#### [To do]
Could you set down exactly the lines in the records below between the line holding "[159,100,223,115] catalog): ->" and the line holding "(290, 549) none", inclusive?

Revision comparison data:
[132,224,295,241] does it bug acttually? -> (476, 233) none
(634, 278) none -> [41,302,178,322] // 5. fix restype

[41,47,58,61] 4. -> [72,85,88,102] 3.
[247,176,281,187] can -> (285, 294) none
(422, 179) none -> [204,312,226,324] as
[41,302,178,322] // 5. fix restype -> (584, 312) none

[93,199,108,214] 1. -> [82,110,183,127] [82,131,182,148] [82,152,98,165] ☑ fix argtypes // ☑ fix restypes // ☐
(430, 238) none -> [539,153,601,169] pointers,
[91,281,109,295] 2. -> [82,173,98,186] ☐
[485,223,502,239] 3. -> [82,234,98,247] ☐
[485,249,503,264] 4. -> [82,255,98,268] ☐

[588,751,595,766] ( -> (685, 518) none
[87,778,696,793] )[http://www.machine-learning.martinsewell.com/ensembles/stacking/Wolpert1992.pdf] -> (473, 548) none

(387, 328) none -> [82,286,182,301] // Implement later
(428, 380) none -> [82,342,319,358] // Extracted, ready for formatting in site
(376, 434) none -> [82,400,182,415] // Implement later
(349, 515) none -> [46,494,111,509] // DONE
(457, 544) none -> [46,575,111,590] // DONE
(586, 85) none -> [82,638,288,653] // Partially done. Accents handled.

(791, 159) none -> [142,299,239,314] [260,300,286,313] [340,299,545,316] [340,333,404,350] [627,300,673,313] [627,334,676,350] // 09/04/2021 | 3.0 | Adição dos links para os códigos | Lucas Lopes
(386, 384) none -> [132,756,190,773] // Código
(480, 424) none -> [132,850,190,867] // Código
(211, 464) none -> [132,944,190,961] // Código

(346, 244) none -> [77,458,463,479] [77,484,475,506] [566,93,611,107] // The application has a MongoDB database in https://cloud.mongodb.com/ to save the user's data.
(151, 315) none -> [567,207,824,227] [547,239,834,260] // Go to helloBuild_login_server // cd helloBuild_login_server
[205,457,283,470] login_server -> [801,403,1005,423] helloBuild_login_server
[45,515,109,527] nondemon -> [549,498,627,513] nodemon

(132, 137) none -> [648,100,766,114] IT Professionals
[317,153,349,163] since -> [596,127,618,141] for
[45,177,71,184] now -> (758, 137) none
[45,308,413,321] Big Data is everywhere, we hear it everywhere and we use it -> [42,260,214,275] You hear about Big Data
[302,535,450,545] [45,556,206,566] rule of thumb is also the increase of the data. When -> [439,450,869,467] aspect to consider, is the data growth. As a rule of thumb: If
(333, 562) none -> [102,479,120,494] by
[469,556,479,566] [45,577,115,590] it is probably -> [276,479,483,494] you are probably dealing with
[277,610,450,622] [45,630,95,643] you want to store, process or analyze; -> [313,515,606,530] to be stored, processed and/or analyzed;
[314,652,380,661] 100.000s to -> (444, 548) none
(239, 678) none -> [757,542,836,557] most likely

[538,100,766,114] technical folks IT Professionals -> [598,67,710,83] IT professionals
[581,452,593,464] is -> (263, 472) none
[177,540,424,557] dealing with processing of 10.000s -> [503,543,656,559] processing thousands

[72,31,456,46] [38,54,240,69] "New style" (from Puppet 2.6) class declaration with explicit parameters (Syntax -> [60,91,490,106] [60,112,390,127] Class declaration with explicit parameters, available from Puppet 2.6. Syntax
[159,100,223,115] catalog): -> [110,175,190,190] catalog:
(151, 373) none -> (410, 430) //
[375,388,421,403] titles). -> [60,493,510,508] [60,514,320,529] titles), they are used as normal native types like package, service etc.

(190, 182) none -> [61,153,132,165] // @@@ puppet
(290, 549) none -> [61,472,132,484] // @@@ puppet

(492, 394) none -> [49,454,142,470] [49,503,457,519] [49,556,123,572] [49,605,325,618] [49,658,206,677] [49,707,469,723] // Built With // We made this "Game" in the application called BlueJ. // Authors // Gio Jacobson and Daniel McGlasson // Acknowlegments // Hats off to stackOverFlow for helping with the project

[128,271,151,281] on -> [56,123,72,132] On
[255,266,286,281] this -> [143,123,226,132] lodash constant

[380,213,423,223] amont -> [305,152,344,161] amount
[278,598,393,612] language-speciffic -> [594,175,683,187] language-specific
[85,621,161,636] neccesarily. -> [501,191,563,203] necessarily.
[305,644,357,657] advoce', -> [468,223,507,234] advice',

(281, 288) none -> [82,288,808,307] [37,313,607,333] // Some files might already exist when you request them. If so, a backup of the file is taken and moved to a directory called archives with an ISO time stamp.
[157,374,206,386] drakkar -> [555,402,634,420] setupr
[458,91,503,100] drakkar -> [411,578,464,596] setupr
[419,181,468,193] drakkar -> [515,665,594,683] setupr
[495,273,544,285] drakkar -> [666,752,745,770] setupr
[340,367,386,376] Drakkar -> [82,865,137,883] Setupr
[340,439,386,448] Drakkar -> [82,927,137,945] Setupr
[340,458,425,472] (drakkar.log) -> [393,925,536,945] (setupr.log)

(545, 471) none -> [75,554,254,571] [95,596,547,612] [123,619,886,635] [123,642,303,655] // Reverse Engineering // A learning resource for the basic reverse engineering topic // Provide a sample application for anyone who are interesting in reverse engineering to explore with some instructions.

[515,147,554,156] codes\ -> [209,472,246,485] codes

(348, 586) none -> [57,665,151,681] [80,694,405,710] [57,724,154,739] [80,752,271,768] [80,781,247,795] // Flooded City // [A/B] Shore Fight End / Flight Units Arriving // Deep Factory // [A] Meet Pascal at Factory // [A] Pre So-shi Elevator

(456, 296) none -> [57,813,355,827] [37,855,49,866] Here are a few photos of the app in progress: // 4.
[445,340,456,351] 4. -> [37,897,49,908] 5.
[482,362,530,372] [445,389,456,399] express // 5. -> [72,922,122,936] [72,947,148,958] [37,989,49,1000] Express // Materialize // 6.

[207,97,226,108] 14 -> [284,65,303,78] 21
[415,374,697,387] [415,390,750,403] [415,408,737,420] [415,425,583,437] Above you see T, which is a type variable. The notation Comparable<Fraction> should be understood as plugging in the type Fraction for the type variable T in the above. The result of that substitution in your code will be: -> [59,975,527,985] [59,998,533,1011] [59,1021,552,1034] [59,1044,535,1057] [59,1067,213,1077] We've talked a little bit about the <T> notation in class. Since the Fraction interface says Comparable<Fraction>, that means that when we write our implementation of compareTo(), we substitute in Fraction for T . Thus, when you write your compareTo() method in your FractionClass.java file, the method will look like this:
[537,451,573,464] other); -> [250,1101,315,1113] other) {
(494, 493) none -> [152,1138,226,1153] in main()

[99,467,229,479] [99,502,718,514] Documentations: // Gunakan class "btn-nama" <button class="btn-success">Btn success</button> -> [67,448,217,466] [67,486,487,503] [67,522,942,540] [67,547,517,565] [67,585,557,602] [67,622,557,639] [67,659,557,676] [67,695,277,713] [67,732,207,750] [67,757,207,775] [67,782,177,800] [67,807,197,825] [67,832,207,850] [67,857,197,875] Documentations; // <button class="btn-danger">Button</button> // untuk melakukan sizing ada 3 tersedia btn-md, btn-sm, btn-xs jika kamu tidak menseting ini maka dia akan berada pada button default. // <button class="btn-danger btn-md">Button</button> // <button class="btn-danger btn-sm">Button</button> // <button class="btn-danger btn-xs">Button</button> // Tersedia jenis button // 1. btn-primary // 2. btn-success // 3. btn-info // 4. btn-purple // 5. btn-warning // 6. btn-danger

#### [Response area]
[159,100,223,115] catalog): -> [110,175,190,190] catalog:
(151, 373) none -> (410, 430) //
[375,388,421,403] titles). -> [60,493,510,508] [60,514,320,529] titles), they are used as normal native types like package, service etc.

(190, 182) none -> [61,153,132,165] // @@@ puppet
(290, 549) none -> [61,472,132,484] // @@@ puppet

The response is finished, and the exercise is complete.